Ce doute fut levé par l’arrêt de la Cour de Cassation rendu le 8 juillet 2008, qui admit la demande d’indemnisation du jeune Yoann, atteint d’une malformation cérébrale complexe et majeure non décelée, puisque celui-ci était né avant le 7 mars 2002, et cela même si il n’avait jamais porté le litige devant un juge avant cette date. La première chambre civile de la Cour de Cassation considère qu’il s’agit « d’un dommage survenu antérieurement à l’entrée en vigueur de la loi susvisée, indépendamment de la date de l’introduction de la demande en justice ». Désormais, la demande d’indemnisation du handicap non décelé avant la naissance est possible dès lors que l’enfant est né avant le 7 mars 2002. La Cour de Cassation permettait ainsi une juste et intégrale indemnisation portée à la charge de l’assureur du médecin fautif.
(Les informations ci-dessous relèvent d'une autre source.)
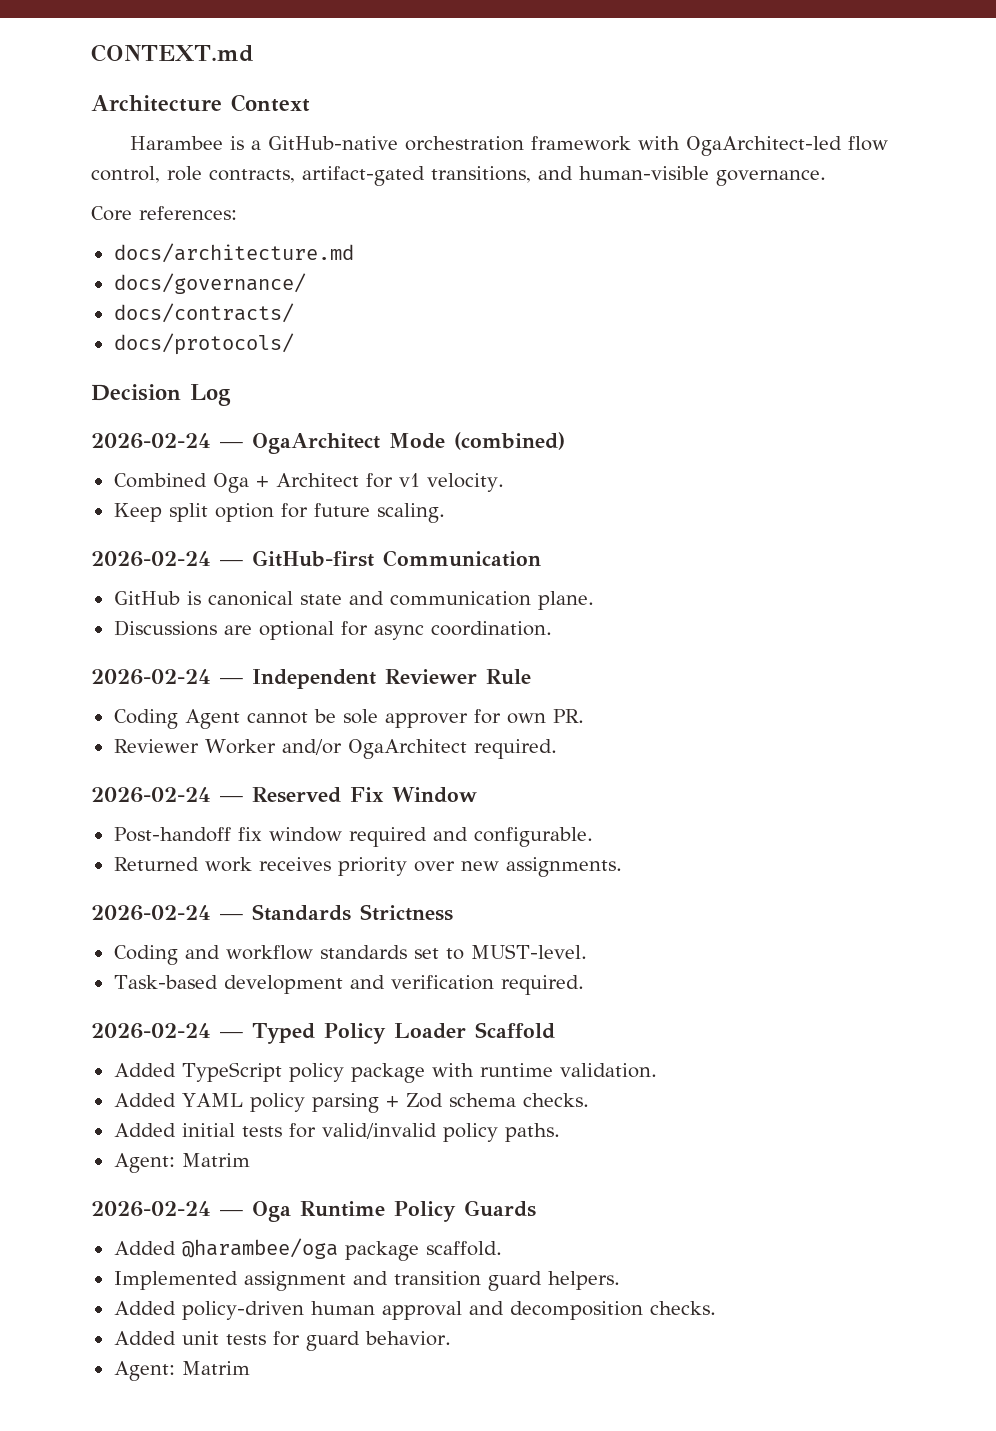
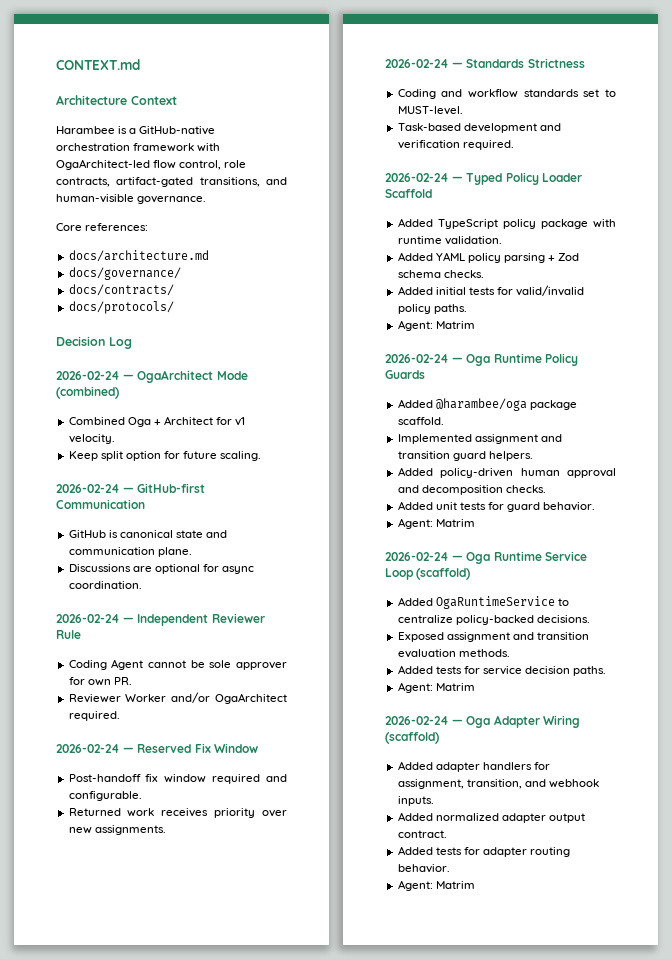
+ 2026-02-24 — Oga Runtime Service Loop (scaffold)
+ Added OgaRuntimeService to centralize policy-backed decisions.
+ Exposed assignment and transition evaluation methods.
+ Added tests for service decision paths.
+ Agent: Matrim
+ 2026-02-24 — Oga Adapter Wiring (scaffold)
+ Added adapter handlers for assignment, transition, and webhook inputs.
+ Added normalized adapter output contract.
+ Added tests for adapter routing behavior.
+ Agent: Matrim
La loi du 4 mars 2002 est une indignité pour les victimes et la Cour de Cassation ne pourra peut-être pas défendre sans cesse sa jurisprudence. Il faut demander sans relâche le retrait de l’amendement dit anti-jurisprudence Perruche à moins que l’État, via la solidarité nationale, prenne réellement à sa charge l’indemnisation intégrale des enfants nés handicapés et de leurs familles.
Catherine Meimon Nisenbaum, avocate au Barreau,
Nicolas Meimon Nisenbaum, master2 assurances, février 2009.